In some people’s eyes, keeping the Anglican Communion together as a worldwide institution looks like prolonging the life of a dysfunctional or abusive marriage; isn’t it more honest and humane to head for the divorce courts?
Why should we be mortgaged to other people’s prejudices - if we’re liberal - or other people’s irresponsibility - if we’re traditionalist? Isn’t what matters the life and vigour, and indeed the integrity, of the Church on our doorstep?
There were moments in the meeting of Anglican leaders in Tanzania when I guess most of those present felt a bit like this. The fact that they weren’t prepared simply to leave things there suggests, though, that more needs to be said. There remains a strong belief that this kind of worldwide Christian institution means we all agree to take responsibility for each other in some way, and to recognise that none of us has ultimate interests and concerns that are exclusively local or personal.
So what is the problem at the moment? When Anglicans in America decided, in 2003, to appoint as a bishop someone in an openly gay partnership, the widespread reaction was that there hadn’t yet been the kind of discussion in the worldwide setting that might convince others of the rightness, in principle, of blessing same-sex relationships - and that this discussion needed to happen before anyone decided whether an active gay person might be a candidate for being a bishop. Not too surprisingly, most in the Communion felt that the conclusion had come before the argument.

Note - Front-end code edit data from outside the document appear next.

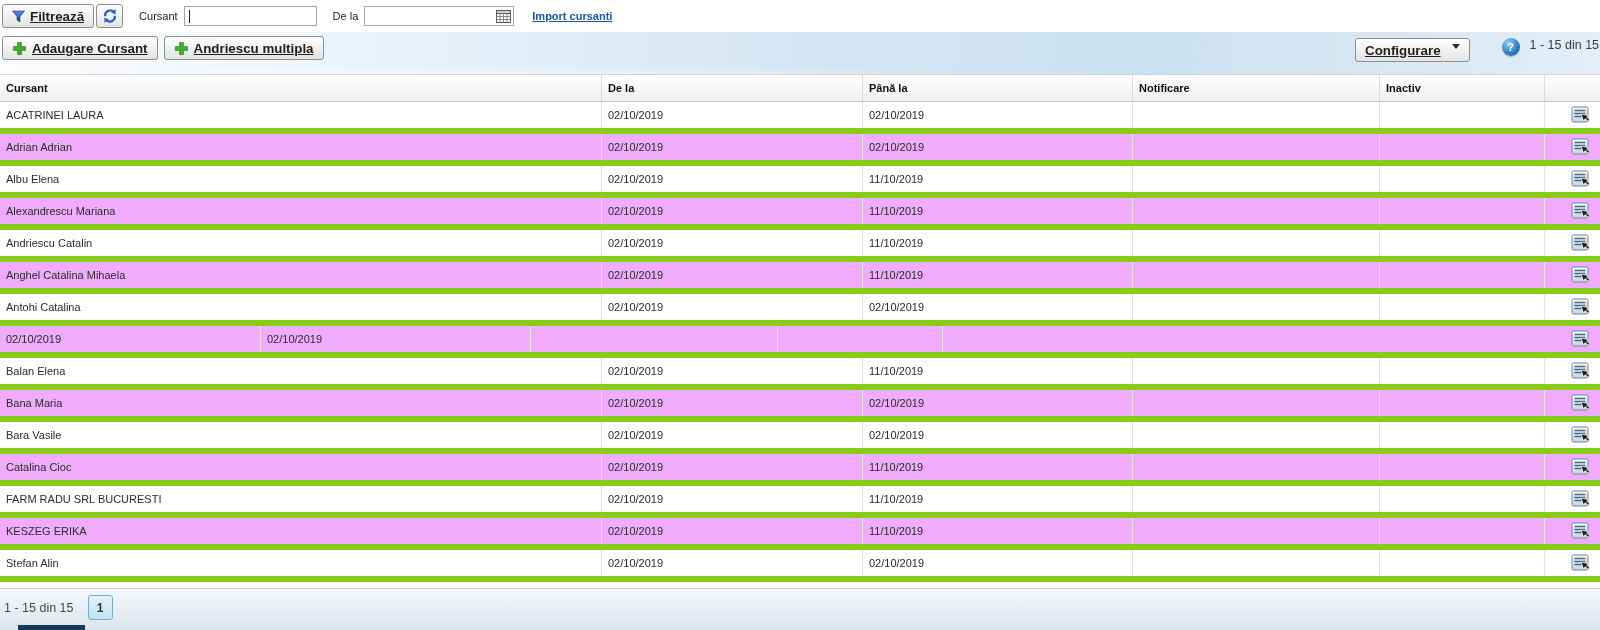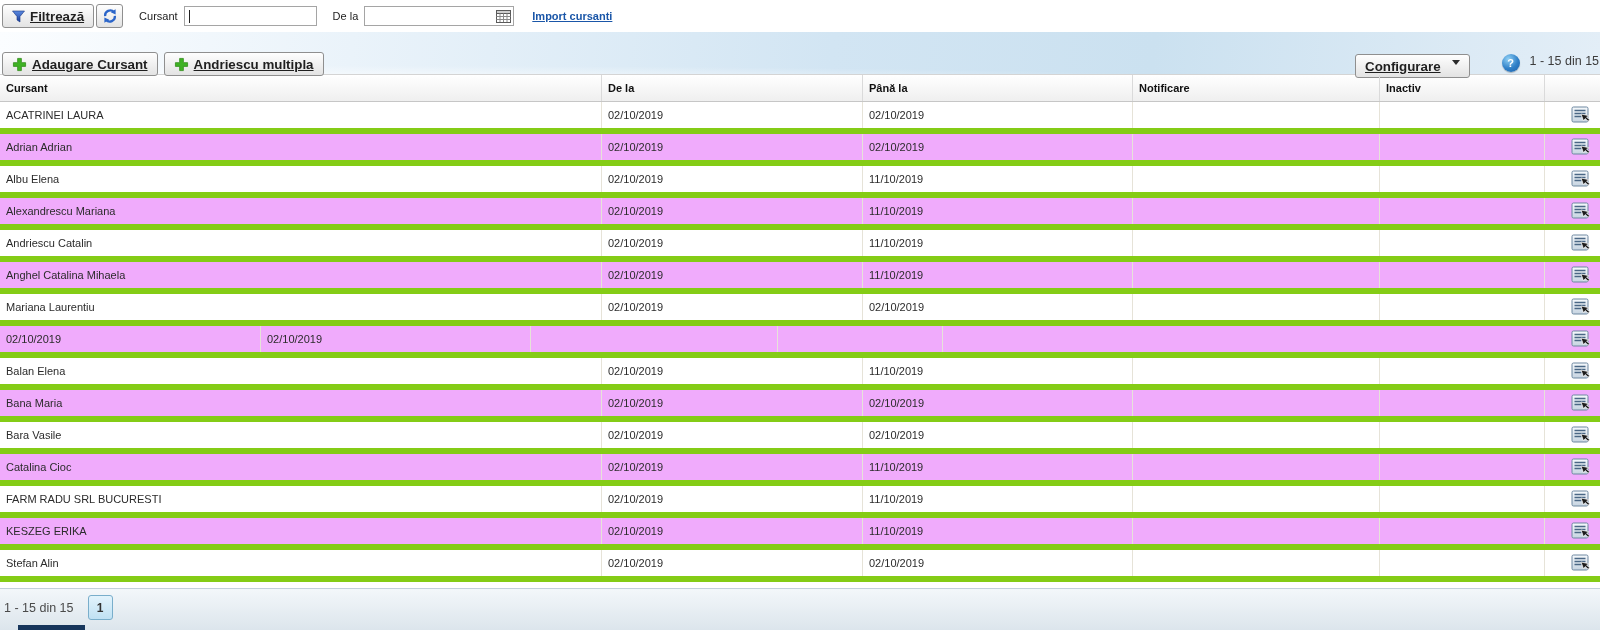--- a/index.html
+++ b/index.html
@@ -39,21 +39,21 @@
     display:flex; align-items:center; justify-content:center; cursor:pointer;
   }
   .ilink { color:#1a56a8; font-weight:bold; text-decoration:underline; margin-left:18px; cursor:pointer; }
 
   
   .toolbar2 {
     height:42px;
     background:
       radial-gradient(140% 90% at 18% 120%, rgba(255,255,255,.85) 0%, rgba(255,255,255,0) 45%),
       linear-gradient(96deg,#fbfdff 0%, #eaf3fa 22%, #d2e5f3 52%, #cbe1f0 72%, #e3eef7 100%);
-    display:flex; align-items:flex-start; padding:20px 0 0 2px;
+    display:flex; align-items:flex-start; padding:4px 0 0 2px;
   }
   .toolbar2 .btn { margin-right:6px; }
   .tb2-right { margin-left:auto; display:flex; align-items:flex-start; padding-top:2px; }
   .cfg-caret {
     width:0; height:0; border-left:4px solid transparent; border-right:4px solid transparent;
     border-top:5px solid #2b2b2b; margin:-8px 0 0 6px;
   }
   .help {
     width:18px; height:18px; border-radius:50%;
     background:radial-gradient(circle at 35% 28%, #8fd0f5, #2f7fc7 55%, #1c5fa8);
@@ -321,21 +321,21 @@
                 </linearGradient>
               </defs>
               <rect x="1" y="1" width="16" height="15" rx="1.5" fill="url(#rg)" stroke="#6c87a0"></rect>
               <path d="M3.5 4.5 h11 M3.5 7.5 h11 M3.5 10.5 h7" stroke="#4a6785" stroke-width="1.4"></path>
               <path d="M10 8 l2.6 7 l1.6-2.4 l3 2.6 l1.4-1.5 l-3-2.5 l2.6-1.4 z" fill="#1c1c1c" stroke="#ffffff" stroke-width="0.7"></path>
             </svg>
           </span>
         </div>
       </div>
       <div class="grow">
-        <div class="cell c0">Mariana Laurentiu</div>
+        <div class="cell c0">Antohi Catalina</div>
         <div class="cell c1">02/10/2019</div>
         <div class="cell c2">02/10/2019</div>
         <div class="cell c3"></div>
         <div class="cell c4"></div>
         <div class="cell cact">
           <span class="actico">
             <svg width="20" height="18" viewBox="0 0 20 18">
               <defs>
                 <linearGradient id="rg" x1="0" y1="0" x2="0" y2="1">
                   <stop offset="0" stop-color="#f6f9fc"></stop>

This created two sorts of difficulty. One was the question of limits. For most Anglicans, questions about sexual ethics belonged in that category of teaching that was not up for negotiation as a result of cultural variation or social development. As with the central doctrines of the Creed and the biblical world view, people could only say: “This isn’t mine to give away.”
They needed more than an assurance that it had been thought about in America and that a lot of people there had concluded it was all right. The other question followed on: if an issue just might be in the “not mine to give away” category, how did the Church as a whole decide whether it really was in that category or not? How did it decide as a Church, not as a conglomerate of local independent bodies? And if it couldn’t decide as a Church, how could it carry on talking with other worldwide Christian bodies on the same foundations?
Not a wholly new question: the often bitter controversies over women’s ordination had already raised some of these matters. But at least on that, a conviction had emerged that it was possible to treat it as something people could disagree about and still leave intact the basics of common faith. For a variety of reasons, this current question has not felt like that for many. And - worst of all in some ways - the possibility of detailed and patient scrutiny of the underlying question about sexual ethics was rather derailed by the feeling that the outcome had been decided in advance by one group in the Communion. Trust suffered badly.
To digress for just a moment: one of the hardest things in all this has been to keep insisting on the absolute moral imperative of combating bigotry and violence against gay people, and the need to secure appropriate civic and legal protection for couples who have chosen to share their lives. These are different matters from whether the Church has the freedom to bless same-sex unions. A negative or agnostic answer to this latter question is frequently heard as a negative attitude to the imperatives of care and respect - and sometimes that perception is sadly accurate, judging from the postbag that arrives here. Yet they are different, and quite a lot of Christians know it and try to act accordingly.
What happened in Tanzania in the last week or so represents an effort to define what could restore trust - all round, since the point is made that interventions from overseas in the American Church also have destructive effects in some ways. What has come to be called the “Listening Process” was discussed and strongly affirmed the continuing work on finding means for homosexual men and women in the Communion to speak about their experience in a safe environment.
This work has not been restricted to the West, and shows surprising signs of vigour. The outline of a “covenant” document for local Anglican Churches suggests ways in which we could commit ourselves to a future process where consultation was fully built in. The requests to the American Church for further clarification and a moratorium on certain actions while the covenant process is going forward are essentially requests to show that their desire to stay with the Communion is strong enough to cope with a halt for the sake of continuing to move and work together. The suggestion of a structure in America to care for the minority tries to remove any need for external intervention.
Whether it can all come together remains to be seen. But the leaders of the Communion thought it worth trying - not because enforced unanimity matters more than anything, but because the relations and common work of the Communion, especially in the developing world, matter massively. And also because the idea that there might be a worldwide Christian Church that could balance unity and consent seems worth holding on to, for the sake of the whole Christian family and even for the sake of human society itself.
I think that those who gathered in Tanzania believed that their vocation was to look for a way of embodying this balance. Losing that possibility is not a small matter. Working for it (when I think back to the painful intensity of some of our discussions) is not looking for an easy option.